Sin embargo, en cierto modo, y no sabía exactamente cómo ni por qué, el establecimiento abandonado era mucho peor que aquello. Emanaba una sensación de matadero, antaño la sangre y las vísceras llegaban a los trabajadores hasta las rodillas y cubrían la tundra que ahora pisaban sus pies, y él lo sabía. Los raíles renegridos subían de forma tan empinada como los rieles de una montaña rusa, siguiendo un trayecto en línea recta, hasta alcanzar un edificio en ruinas situado a escasos cientos de metros colina arriba. Ése era el destino de las carretas mecanizadas repletas con las partes cotizadas de la ballena: la planta procesadora. El resto de los huesos y los demás despojos eran arrojados a pozos negros y a la costa, donde nubes de pájaros chillaban gozosos en medio del hedor y se lanzaban en picado sobre los restos aún humeantes.
Hacía demasiado frío para quitarse los guantes más de unos segundos, por lo cual Michael sacó con mucha torpeza el trípode y la bolsa impermeable del equipo.
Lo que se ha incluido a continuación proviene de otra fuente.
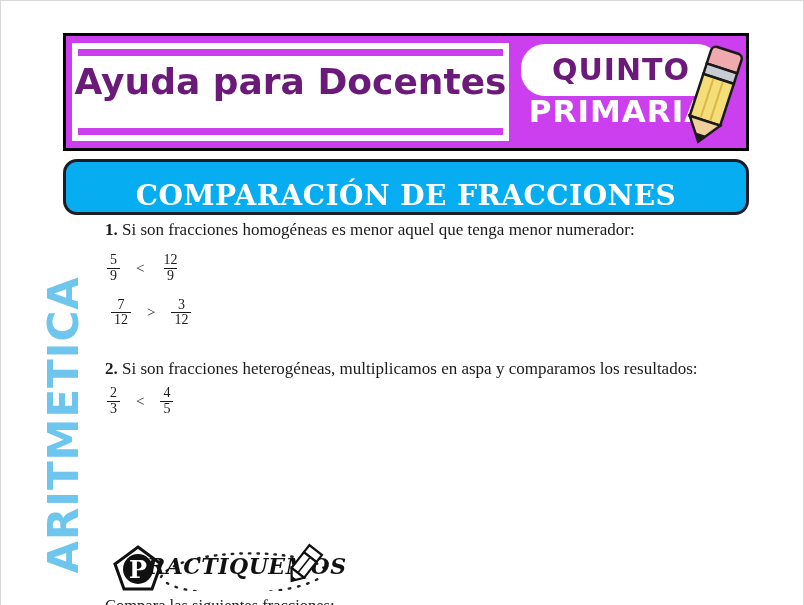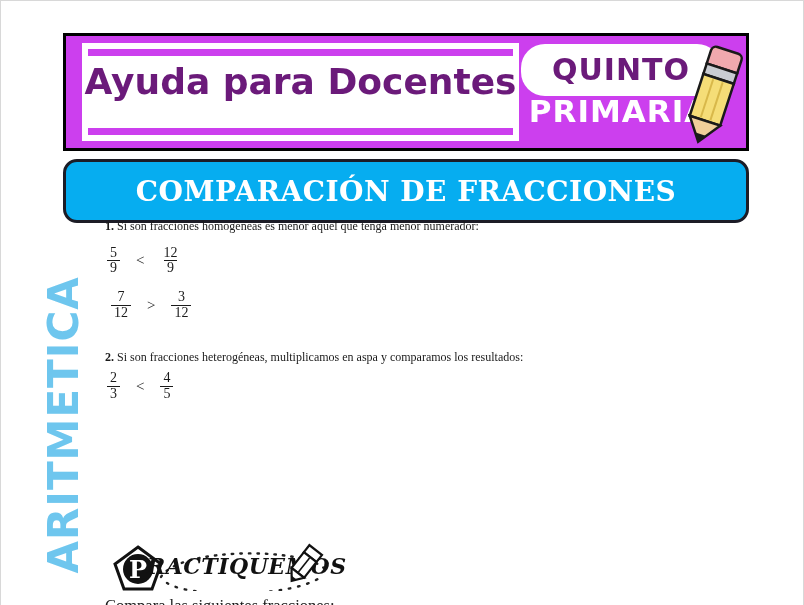--- a/index.html
+++ b/index.html
@@ -59,7 +59,7 @@
   }
   .brand-left {
     position: absolute;
-    left: 16px;
+    left: 6px;
     top: 7px;
     width: 437px;
     height: 98px;

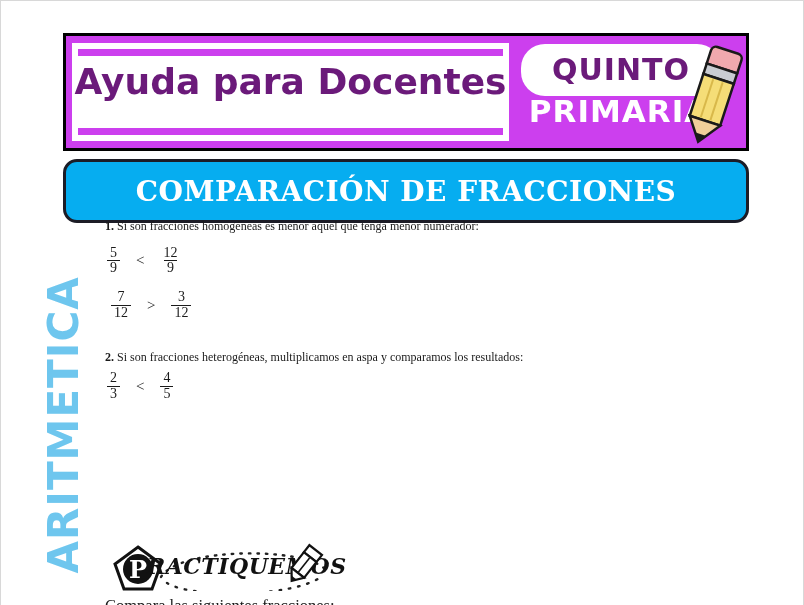--- a/index.html
+++ b/index.html
@@ -135,13 +135,13 @@
     left: 62px;
     top: 158px;
     width: 686px;
-    height: 64px;
+    height: 56px;
     background: #06adf0;
     border: 3px solid #1c1c26;
     border-radius: 14px;
     box-sizing: border-box;
     display: flex;
-    align-items: center;
+    align-items: flex-end;
     justify-content: center;
   }
   .topic-text {

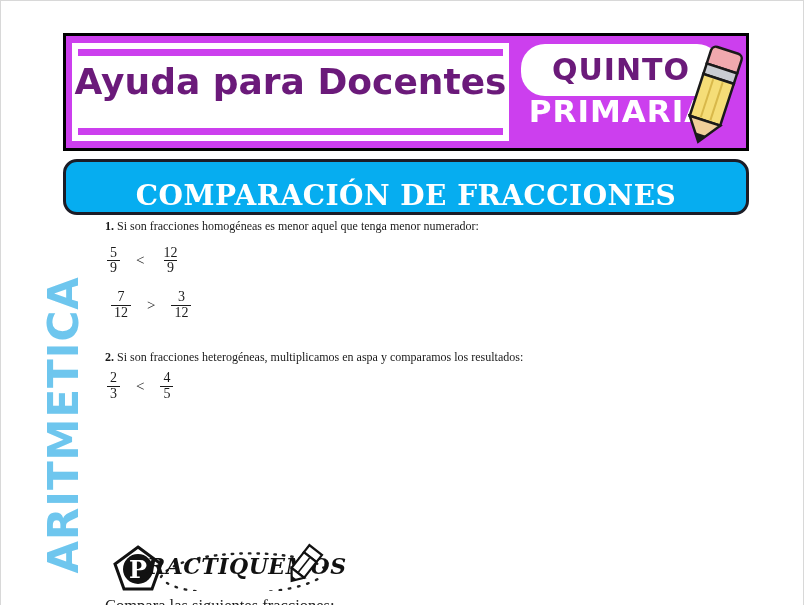--- a/index.html
+++ b/index.html
@@ -162,7 +162,7 @@
   }
   .rule-para {
     font-family: "Liberation Serif", serif;
-    font-size: 12px;
+    font-size: 17px;
     color: #1a1a1a;
     text-align: justify;
     line-height: 1.55;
Entretanto, a fin de evitar que los perros arrastraran el vehículo, Danzing clavó un gancho en la nieve, o sea, echó el freno: éste consistía en un tablón de madera unido por un resorte a la cesta del trineo y un grampón o gancho metálico en el otro extremo. Como medida adicional ató el cable de frenado a una carretilla metálica de carga volcada del revés sobre la nieve a la que le faltaban dos ruedas. Kodiak se sentó sobre los cuartos traseros y fijó en él sus marmóreos ojos azules sin perderse ni un detalle de sus movimientos, permaneciendo a la espera.